江戸期の中期、江戸の儒者で村井古厳という人が文献でこの村を知り、わざわざ訪ねてきて調べたところ、
「これは日本古来の墳墓ではなく、儒礼による墳墓である。この石は墳碑ではなく、犠牲(にえ)をつなぐ形状をなしている」
と断定したらしいが、それは正しいであろう。
村井古厳がきたあと、文化年間になると江戸や京、あるいは地元の儒者の来訪が一時さかんになったらしく、文化二年、西生懐忠という儒医がこの風化した石に水をそそぎ、苔をはらい、苦心のすえ、刻文をさぐり、ついに
右 庶孫美成造
正面 鬼室集斯墓
左 朱鳥三年戊子十一年八日歿
という文字を読み下した。
その後文化六年四月十二日、当時このあたりを飛地領としておさめていた宮津藩主松平伯耆守が「わが領内に尊き学士の遺跡あるは家の面目なり」としてこの墓前で盛大な祭典を催し、漢学者をあつめて鬼室集斯をまつる漢文の会を催している。白村江を血で染めて百済が滅んでから千百四十六年目のことであり、亡国の王民の霊たちはこの日、ようやく慰められたかとおもわれる。

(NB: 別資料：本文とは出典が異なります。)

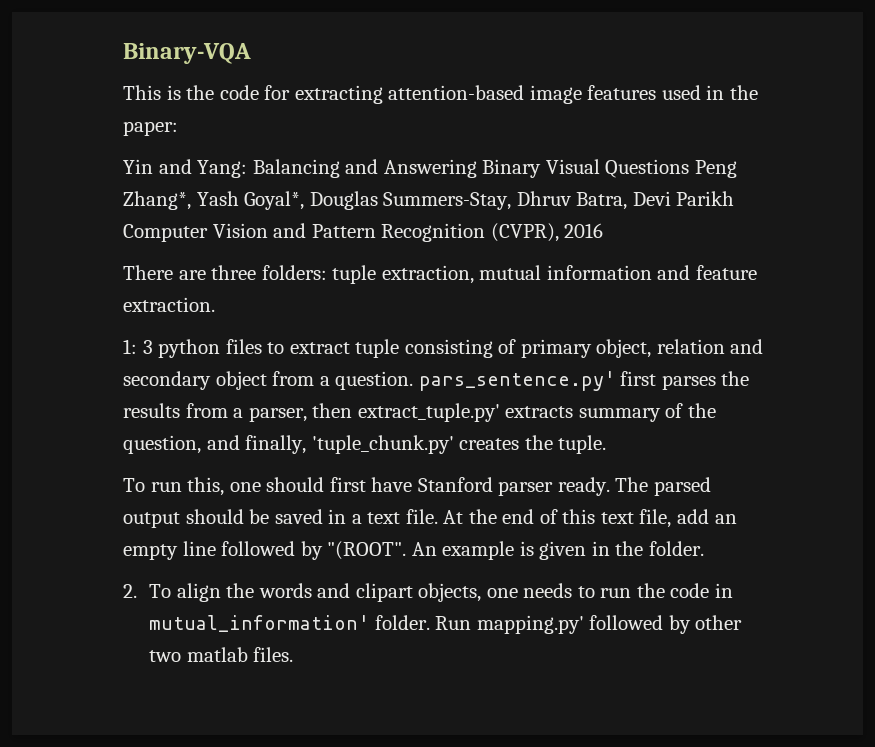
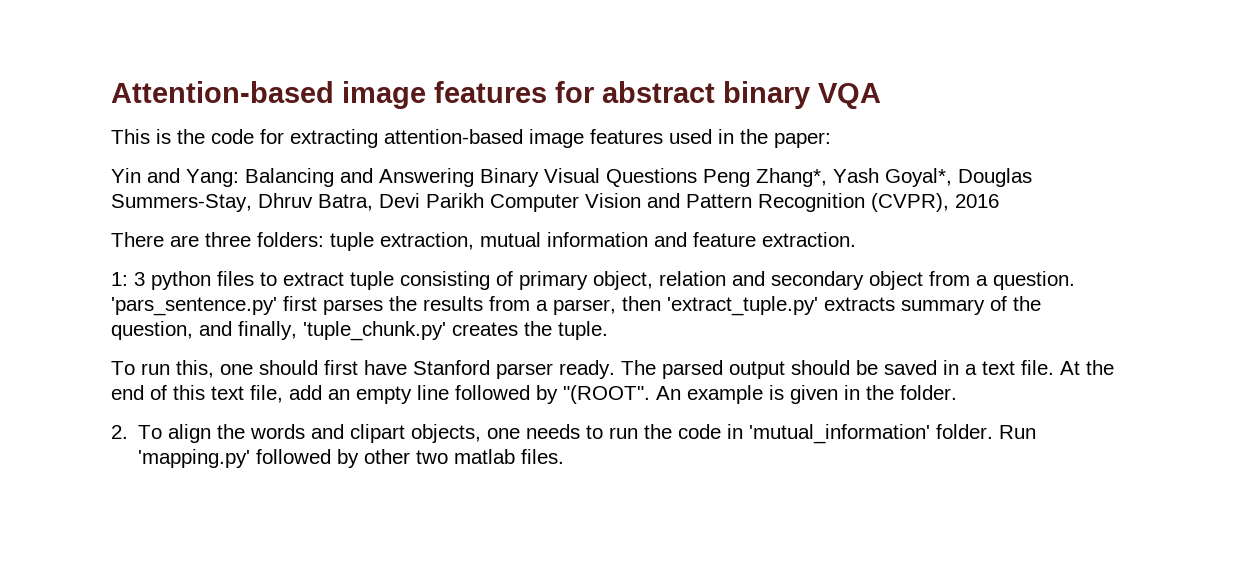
[123,43,251,64] Binary-VQA -> [111,81,881,109] Attention-based image features for abstract binary VQA
[418,371,615,391] pars_sentence.py' -> [111,297,277,316] 'pars_sentence.py'
[357,403,500,422] extract_tuple.py' -> [667,296,818,316] 'extract_tuple.py'
[148,615,369,632] mutual_information' -> [749,424,931,444] 'mutual_information'
[476,615,584,634] mapping.py' -> [138,449,251,468] 'mapping.py'

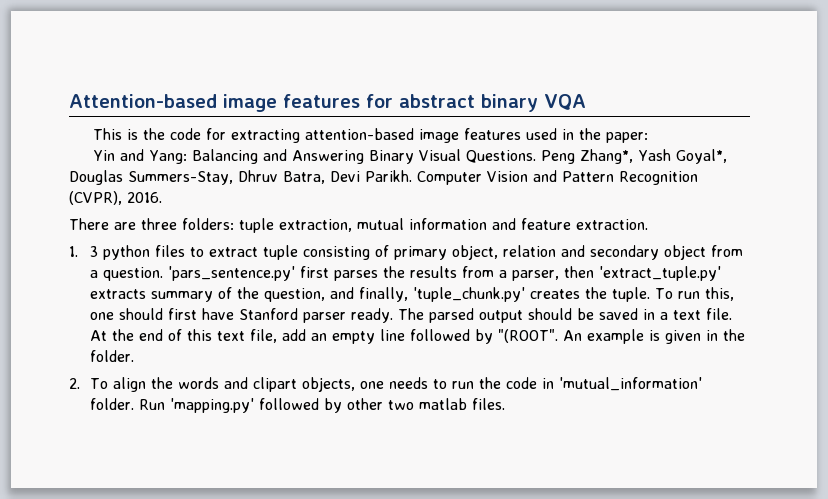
[606,168,697,187] Questions -> [465,150,536,163] Questions.
[426,193,484,208] Parikh -> [365,170,412,182] Parikh.
[955,194,999,208] 2016 -> [127,192,162,203] 2016.
[111,272,128,286] 1: -> [69,246,78,257] 1.
(608, 330) // -> (650, 294) none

天智天皇が崩御し、壬申の乱で大海人皇子が即位して天武天皇となると、都も本家帰りして、飛鳥へと移った。天智天皇の側についていた鬼室集斯は、この権力闘争に巻き込まれるのを避けて、近江に留まり、日野の小野集落に隠棲した。死後、鬼室集斯を祀る神社ができ、「室徒株」という鬼室の家系の者が輪番で祭事を行っている。
日野町は1990年、韓国忠清南道・扶余郡恩山面と姉妹都市提携を行った。恩山面には鬼室集斯の父、福信を祀る祠(恩山別神堂)があり、日野には集斯の墓があることが提携の契機となった。